Additionally, try to read at once and write at once to the DOM; don’t have loops that do a write and then a read, for example. Try to write DOM interactions that follow the browser’s rendering model, minimizing the back-and-forth of layout/reflow/display calculations. Use document fragments to build up collections of DOM nodes, and append them once to the DOM vs. using innerHTML, or – worse – multiple appendChild() calls. Don’t query className when you likely know what it’s going to be; track that state internally in JS, instead, and only write changes out to the DOM.

“Stateful” CSS Class Names

I’ve been a fan of the concept of “stateful” CSS – eg., .is_selected { border: red; } for years. Not only is state consistent, but using CSS in this way also encourages better separation of concerns (and less temptation to add or remove DOM nodes via JS when making changes.)

When you want to grey something out, for example, you may set a disabled property to true on a JS object. That easily translates to a CSS class name change including .disabled {} applied to the relevant DOM node. As a result, your DOM is logically reflecting your JS state. It’s also helpful when troubleshooting, because you can add the class name to nodes ad-hoc when testing UI features.

For the grid’s purposes, every grid item contains all relevant “states” and the markup for those states – selection, thumbnail, progress, overlay icons, messages, errors and so forth. This makes it very easy to change the item’s display with a single, or few additional CSS class names, and minimizes the amount of work JS has to do to update the DOM. It is also trivial to combine states this way, also – e.g., a photo upload that has a thumbnail, but is in a “failed” state because it’s over-size.

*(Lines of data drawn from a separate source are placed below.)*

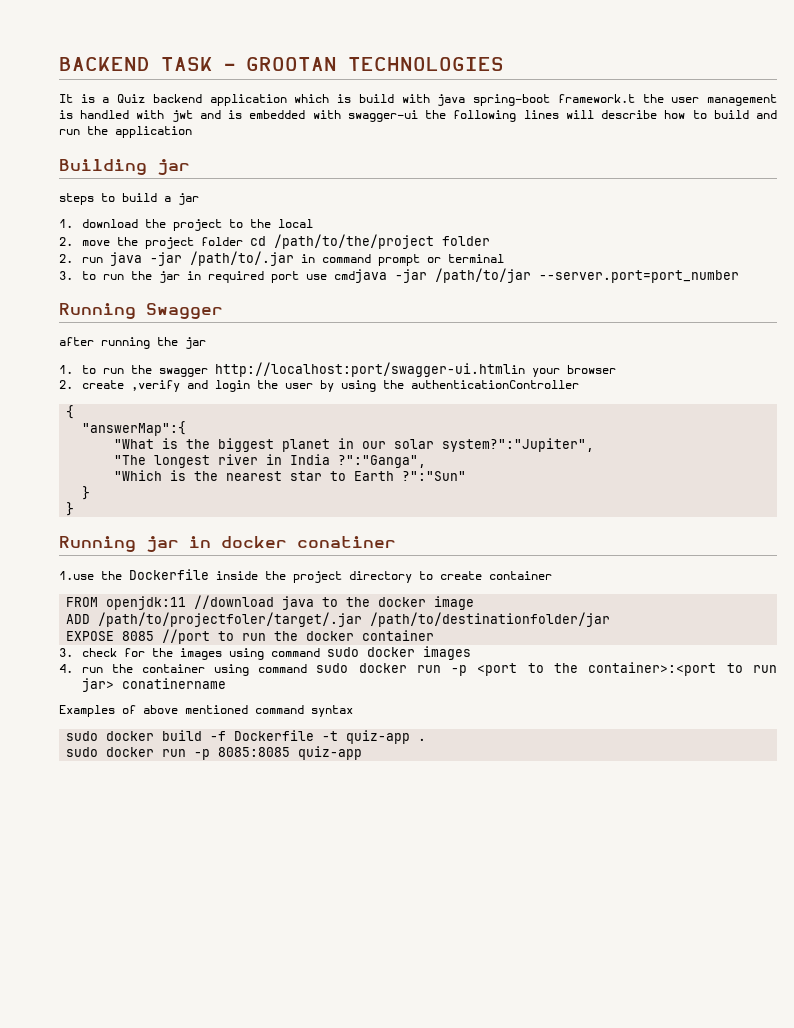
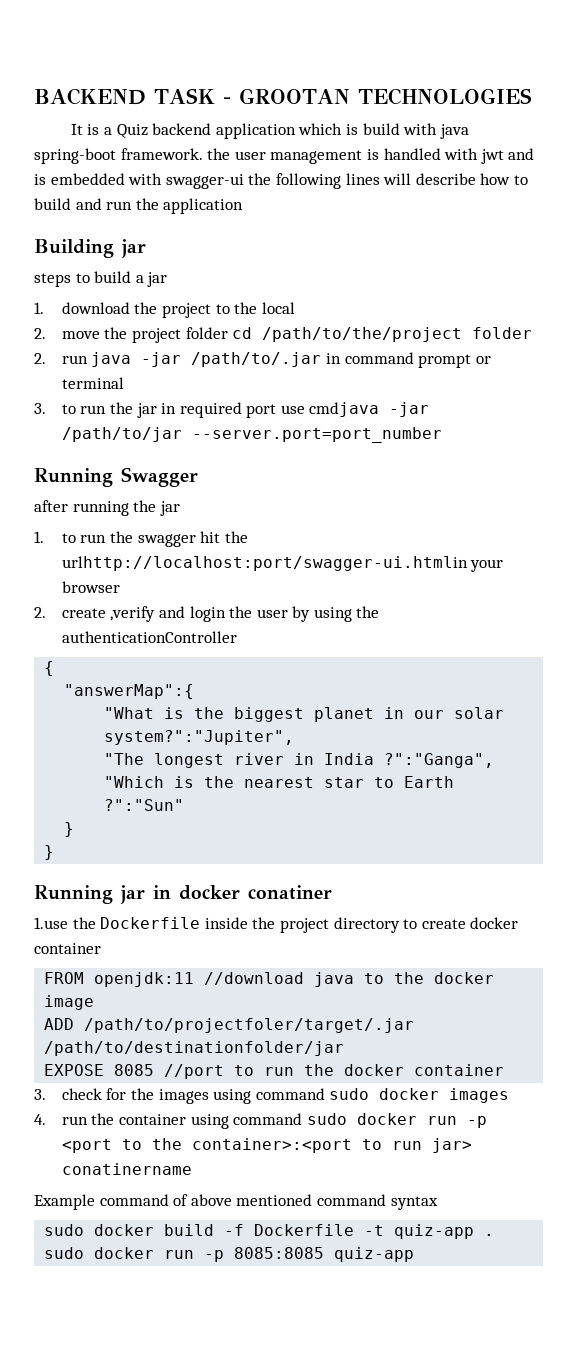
- It is a Quiz backend application which is build with java spring-boot framework.t the user management is handled with jwt and is embedded with swagger-ui the following lines will describe how to build and run the application
+ It is a Quiz backend application which is build with java spring-boot framework. the user management is handled with jwt and is embedded with swagger-ui the following lines will describe how to build and run the application
- 1. to run the swagger http://localhost:port/swagger-ui.htmlin your browser
+ 1. to run the swagger hit the urlhttp://localhost:port/swagger-ui.htmlin your browser
- 1.use the Dockerfile inside the project directory to create container
+ 1.use the Dockerfile inside the project directory to create docker container
- Examples of above mentioned command syntax
+ Example command of above mentioned command syntax

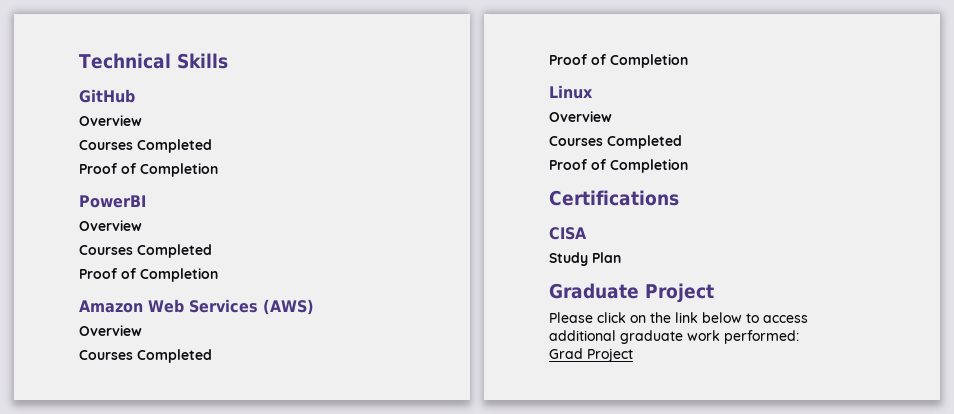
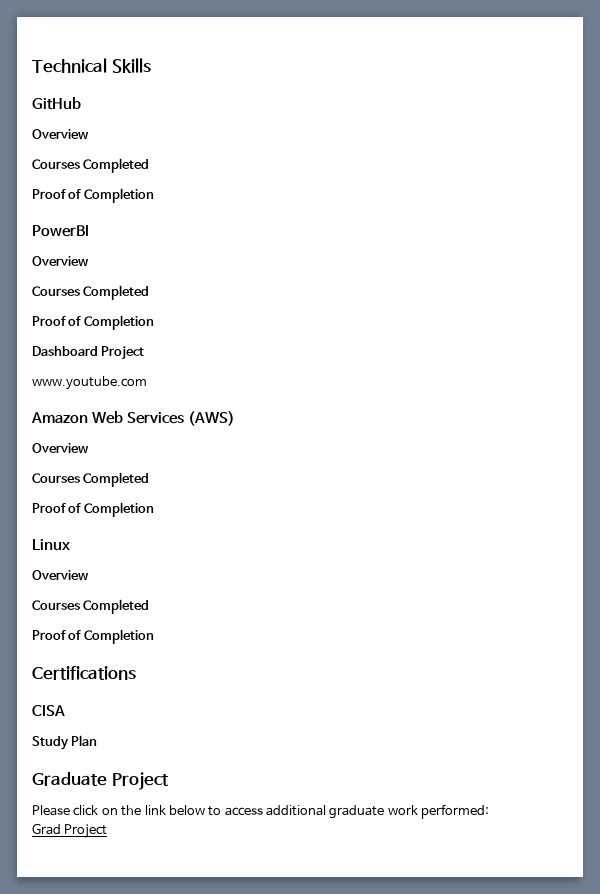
+ Dashboard Project
+ www.youtube.com

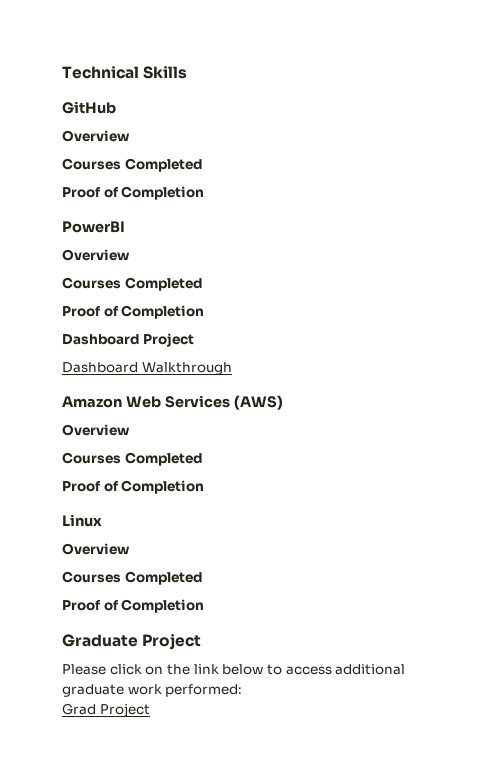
- www.youtube.com
+ Dashboard Walkthrough
- Certifications
- CISA
- Study Plan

While uploading, for example, a grid item may have class="has-thumbnail working selected", then completes with class="has-thumbnail has-fullsize-thumbnail complete" when the upload has finished. All JS did here was update the class name (and while actively uploading, redraw a small progress meter on the item.) Thus, JS/DOM interaction is fairly minimal.

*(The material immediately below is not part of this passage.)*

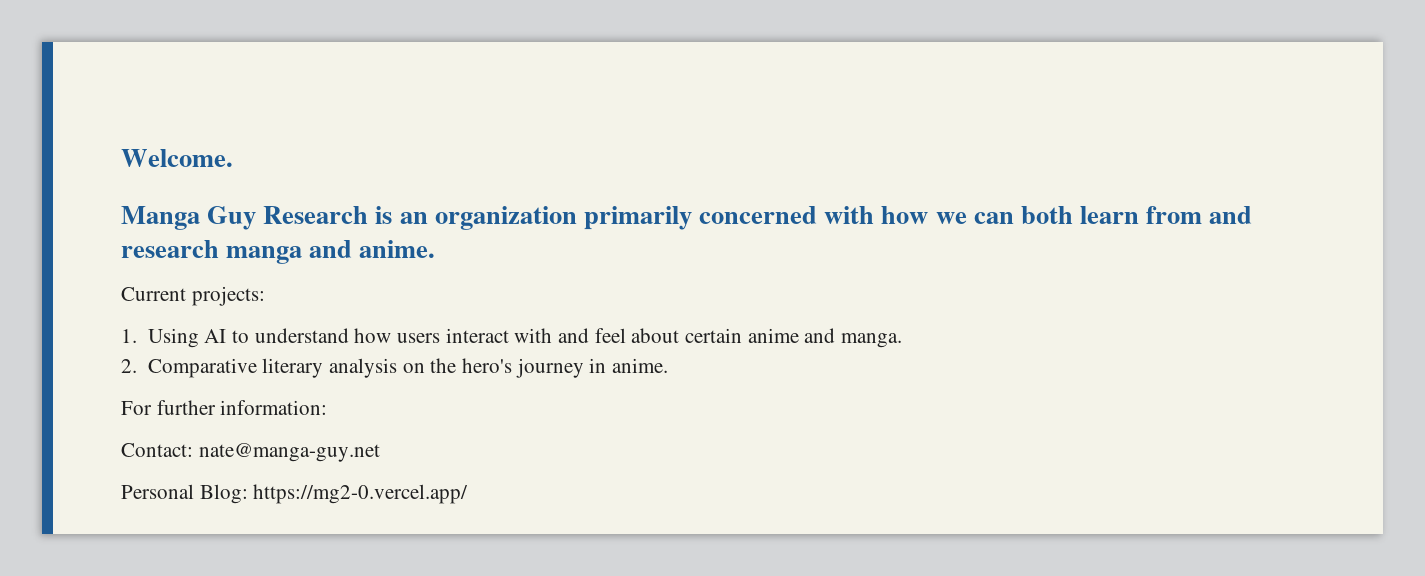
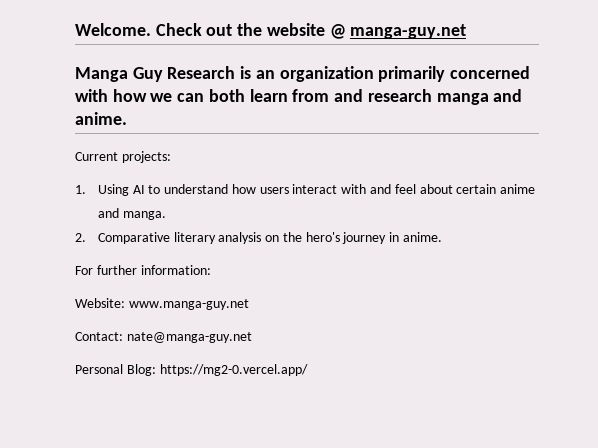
+ Check out the website @ manga-guy.net
+ Website: www.manga-guy.net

A single CSS change can also completely change the display of the grid, also. “Info view” is one example of this. When enabled, a single additional class on the grid container causes all photo items to show overlay icons with their privacy state, and additional icons if they have tags, are in a set and so on.

Flickr Web Upload UI: Info View
“Info” view, showing overlays with privacy, state and other information.

Broadcast Events FTW

Events are a great way for modular bits of code, written by the same or separate people, to work on separate problems independently. Among other things, the grid listens for events regarding file addition, removal, progress and success / failure states from the upload queue module. The grid generates and fires events itself reflecting changes around selection, editing and arrangement as the user is doing their work, which are picked up by the “editr panel” at left that updates to reflect the selection state. Provided that events are kept as simple notifications and relatively one-way, there is little risk of complex event-related tracing in the unlikely, er – event – that something that goes wrong.

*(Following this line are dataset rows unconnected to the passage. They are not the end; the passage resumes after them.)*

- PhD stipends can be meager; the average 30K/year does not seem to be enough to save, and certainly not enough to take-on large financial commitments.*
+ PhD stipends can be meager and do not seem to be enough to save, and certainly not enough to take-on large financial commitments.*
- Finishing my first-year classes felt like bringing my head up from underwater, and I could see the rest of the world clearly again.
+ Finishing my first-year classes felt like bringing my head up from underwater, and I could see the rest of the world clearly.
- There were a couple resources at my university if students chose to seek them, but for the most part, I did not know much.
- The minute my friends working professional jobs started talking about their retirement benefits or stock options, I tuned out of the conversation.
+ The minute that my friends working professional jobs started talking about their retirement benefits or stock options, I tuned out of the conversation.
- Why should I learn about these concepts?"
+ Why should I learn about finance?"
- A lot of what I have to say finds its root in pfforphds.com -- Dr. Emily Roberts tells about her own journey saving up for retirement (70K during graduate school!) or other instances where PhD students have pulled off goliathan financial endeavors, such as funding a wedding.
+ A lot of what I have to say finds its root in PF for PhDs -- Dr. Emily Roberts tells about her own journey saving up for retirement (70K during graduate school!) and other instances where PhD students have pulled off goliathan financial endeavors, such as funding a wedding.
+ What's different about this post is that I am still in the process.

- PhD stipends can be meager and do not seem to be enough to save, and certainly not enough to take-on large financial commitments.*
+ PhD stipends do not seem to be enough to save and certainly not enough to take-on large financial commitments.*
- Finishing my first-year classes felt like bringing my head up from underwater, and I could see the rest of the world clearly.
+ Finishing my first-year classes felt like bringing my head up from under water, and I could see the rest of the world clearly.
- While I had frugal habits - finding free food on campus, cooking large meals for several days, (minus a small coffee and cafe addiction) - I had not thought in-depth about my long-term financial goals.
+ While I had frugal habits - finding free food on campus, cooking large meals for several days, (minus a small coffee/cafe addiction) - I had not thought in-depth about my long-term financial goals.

Flickr uses YUI 3 extensively, and we write and plug our application code into the system as YUI 3 modules. In addition to the excellent modular framework approach, we take advantage of the DOM and Event functionality in particular.

In Summary

The grid is only one of several modules that make up the new Flickr Web Uploadr, and is primarily responsible for the display and updating of photo thumbnails, selection, arrangement and basic metadata. There is a lot more going on in terms of JavaScript and network state under the hood, including API calls and permissions; posts highlighting some of the other fun areas are forthcoming.

As it turns out, building a feature-rich browser-based application for millions of people that looks good, is fast and supports many use cases including constraints and unexpected error conditions, can be a challenge. It’s also part of the fun.